Historic society recalls Trenton’s Jewish past

Historic society recalls Trenton’s Jewish past

Former Trenton residents gather at a meeting of the revived Trenton Jewish Historical Society. 
Former Trenton residents gather at a meeting of the revived Trenton Jewish Historical Society. 

The once vibrant Jewish community of Trenton is gone, but for those who lived, socialized, and attended synagogue there, the memories will never die.

A small group dedicated to keeping those memories of bygone days alive gathered Nov. 5 at Greenwood House in Ewing to revive the Trenton Jewish Historical Society, which has been dormant in recent years. 

Among its leaders is Art Finkle, who now lives in Langhorne, Pa., but grew up in Trenton. He has been writing a monthly bulletin for two years, which has received 140,000 on-line hits. His book, Trenton’s Jews, is scheduled to be published in January and will be available on amazon.com.

Finkle also maintains a historical society Facebook page, which regularly posts vintage photographs and reminiscences about the community. 

A historical society was active until 1978. The late Ozzie Zuckerman served for many years as the community’s unofficial historian, maintaining and expanding its archives of photographs, audio tapes, and written material. Through 2006 he penned “The Old Neighborhood,” a column about the Jews of Trenton, for New Jersey Jewish News and its federation predecessor. Those archives are now housed at the Trenton Public Library.

“In 1960 Trenton had 12,000 Jews, then there was suburbanization and the [race] riots in 1968,” said Finkle. 

Those events triggered an exodus of a thriving community that flourished beginning with the immigration of German Jews between 1820 and 1880. They founded the Reform Sinai Hebrew Congregation in 1857, now Har Sinai Temple. The synagogue remained in the city until leaving for Pennington in 2006.The Germans were followed by Eastern European Jews, who came between 1881 and 1914. 
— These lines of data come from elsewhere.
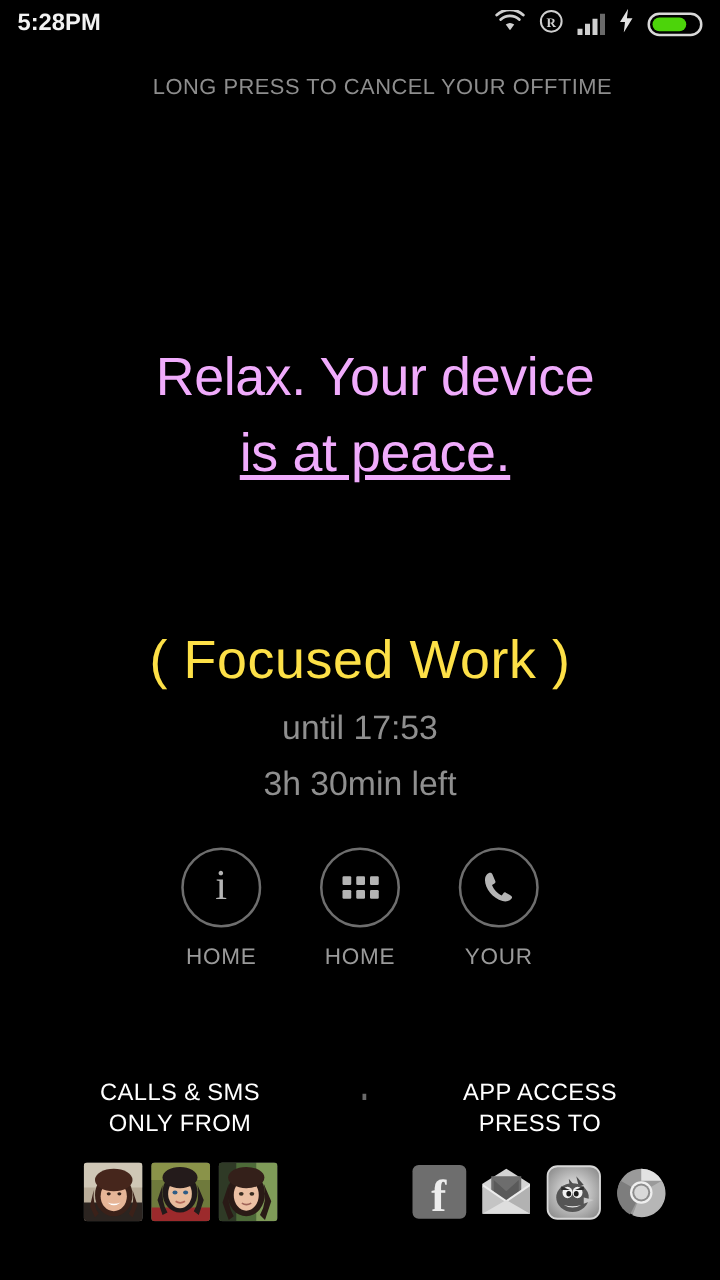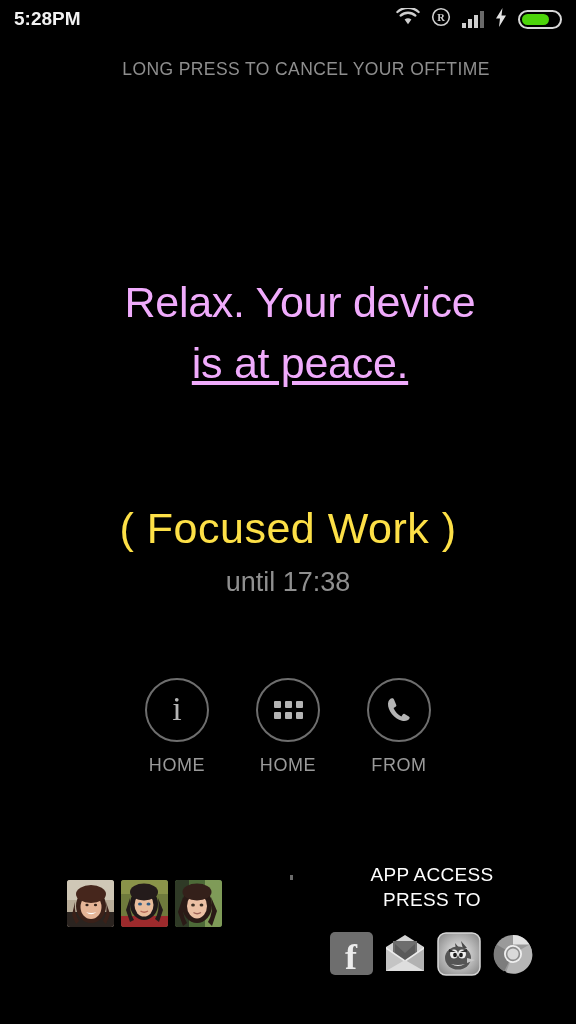--- a/index.html
+++ b/index.html
@@ -259,7 +259,7 @@
   <div id="profile-name">( Focused Work )</div>
 
   <div id="timing">
-    <span>until 17:38</span>
+    <span>until 17:53</span>
   </div>
 
   <div id="actions">

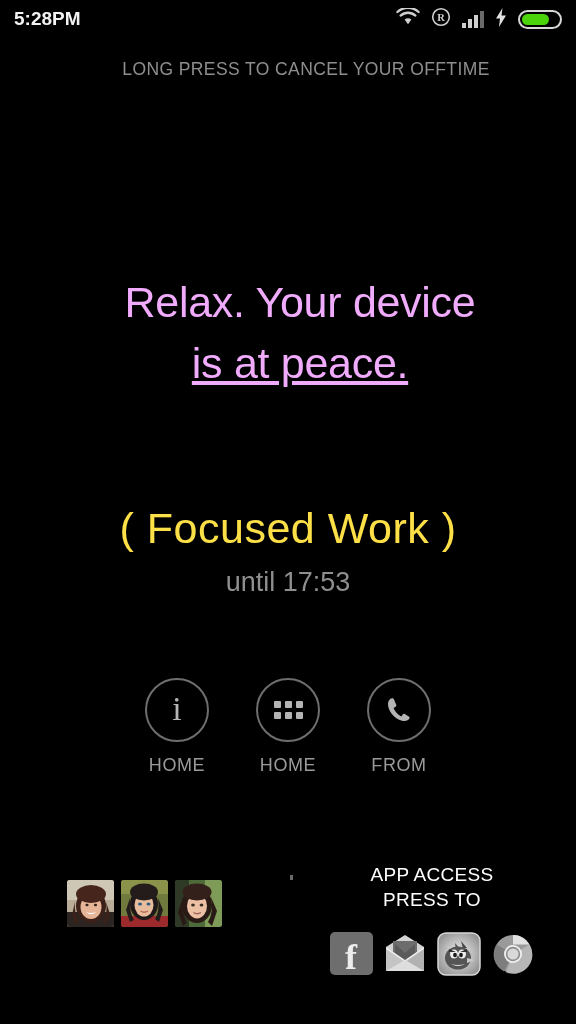--- a/index.html
+++ b/index.html
@@ -260,6 +260,7 @@
 
   <div id="timing">
     <span>until 17:53</span>
+    <span>3h 30min left</span>
   </div>
 
   <div id="actions">

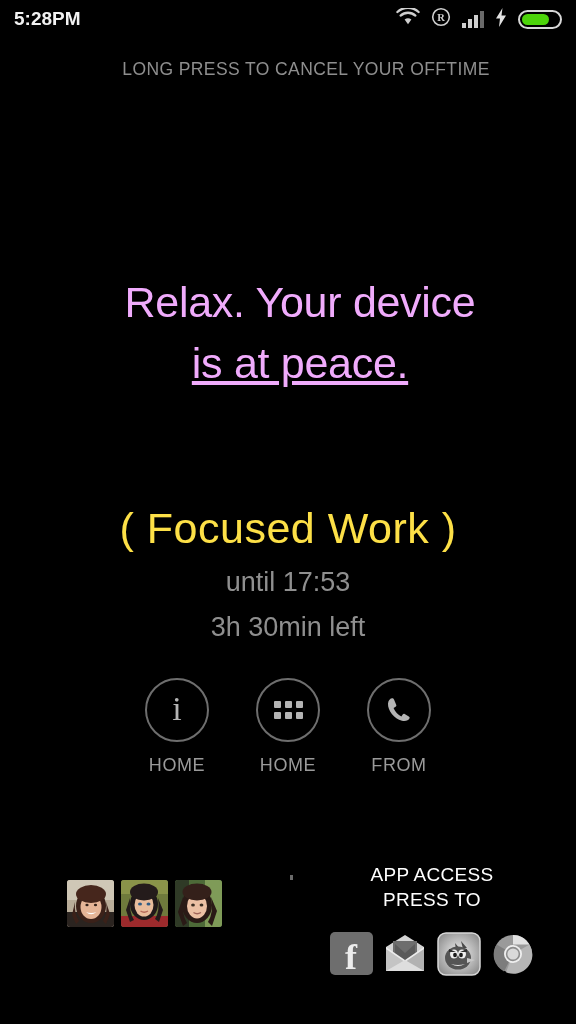--- a/index.html
+++ b/index.html
@@ -294,7 +294,7 @@
           </svg>
         </span>
       </div>
-      <div class="action-label">FROM</div>
+      <div class="action-label">YOUR</div>
     </div>
   </div>
 

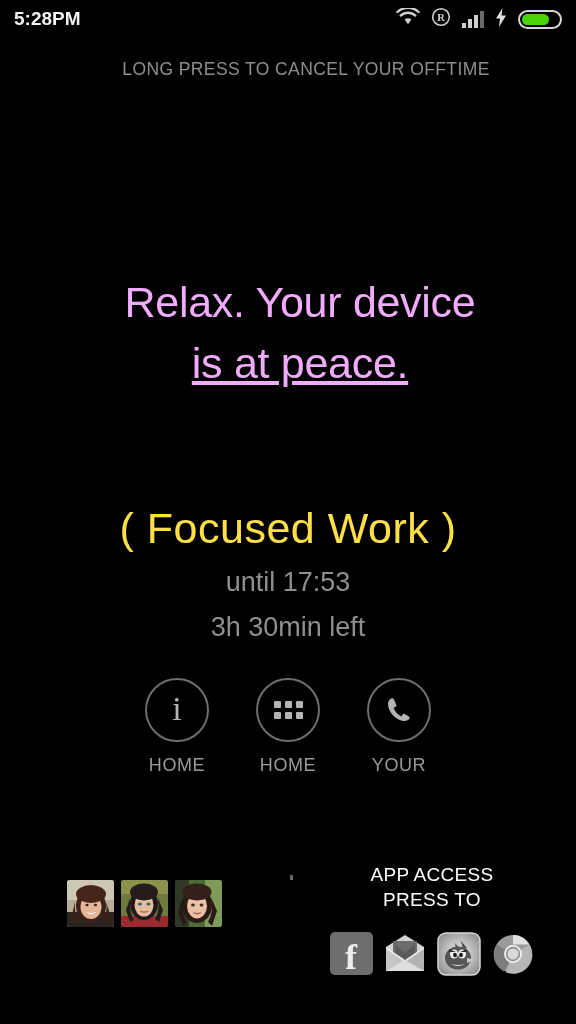--- a/index.html
+++ b/index.html
@@ -303,6 +303,10 @@
   <div id="bottom">
 
     <div class="bottom-col">
+      <div class="bottom-title">
+        <span>CALLS &amp; SMS</span>
+        <span>ONLY FROM</span>
+      </div>
       <div class="bottom-items">
 
         <div class="avatar">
Finkle said many young people attended the Trenton Hebrew Academy, now Abrams Hebrew Academy in Yardley, Pa., which was affiliated with the 130-year-old Conservative Congregation Brothers of Israel. That synagogue also left Trenton in 2007 for Newtown, Pa. 
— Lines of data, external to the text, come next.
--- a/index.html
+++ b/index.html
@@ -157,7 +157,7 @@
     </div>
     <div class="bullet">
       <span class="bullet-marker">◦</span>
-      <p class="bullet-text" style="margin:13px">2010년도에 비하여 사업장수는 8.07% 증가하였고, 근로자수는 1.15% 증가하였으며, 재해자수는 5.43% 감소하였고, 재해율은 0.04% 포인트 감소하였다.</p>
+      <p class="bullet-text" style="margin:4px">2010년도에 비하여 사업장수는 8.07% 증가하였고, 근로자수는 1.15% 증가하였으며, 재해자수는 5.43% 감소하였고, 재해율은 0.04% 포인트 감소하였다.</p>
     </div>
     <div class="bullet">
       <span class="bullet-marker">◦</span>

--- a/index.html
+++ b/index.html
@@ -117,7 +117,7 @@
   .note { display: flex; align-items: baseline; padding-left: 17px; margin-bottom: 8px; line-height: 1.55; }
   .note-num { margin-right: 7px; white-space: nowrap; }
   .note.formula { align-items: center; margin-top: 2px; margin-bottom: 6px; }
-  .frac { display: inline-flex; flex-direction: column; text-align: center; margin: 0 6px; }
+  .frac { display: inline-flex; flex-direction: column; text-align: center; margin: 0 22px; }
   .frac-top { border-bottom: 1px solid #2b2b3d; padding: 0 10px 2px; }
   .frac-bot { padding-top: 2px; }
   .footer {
“My great-grandfather founded it in the 1890s,” said Finkle. 

More than half the Jewish population resided in the area between South Broad and Warren streets, and Market Street and what is now Route 1. The Hungarian Jews lived off Broad Street, and the Hungarian shul was on Center Street, Finkle said, adding that “the Germans were more assimilated than the Hungarians.” 

What really set Trenton apart was that “it was like living in a shtetl.”

“It was a very close Jewish community,” Finkle said. “The American Jewish Yearbook listed only 2,300 Jews living there in 1903. As a result, Trenton had a very close Jewish community because everyone was related to everyone else.”

By 1907, Trenton’s Jewish population was approximately 4,000, including 700 German Jews, 250 Hungarian, and 3,050 “Russians.” Besides the six synagogues, there were bakeries and a kosher restaurant, Benny Hoch’s.

“He was a piece of work,” Finkle said of Hoch. “You would order matza ball soup and he would charge you one price and someone else another price.”

The YMHA near City Hall was where everyone came together — the Germans, Hungarians, and Russians — for social and sporting activities. 

“Like a lot of Jewish communities after they moved out, many stayed in the area and became a kernel of Jewish activity in their new communities in the suburbs of Mercer County and across the river in Bucks County,” said Finkle. 

Other attending the meeting also had fond memories of Trenton.

“Trenton was fantastic,” said Anne Daitz of Lawrenceville. “Market Street had all the Jewish stores. You could walk downtown at night.”

Her maternal grandparents owned Haveson’s Clothes, while her father’s family owned a car dealership.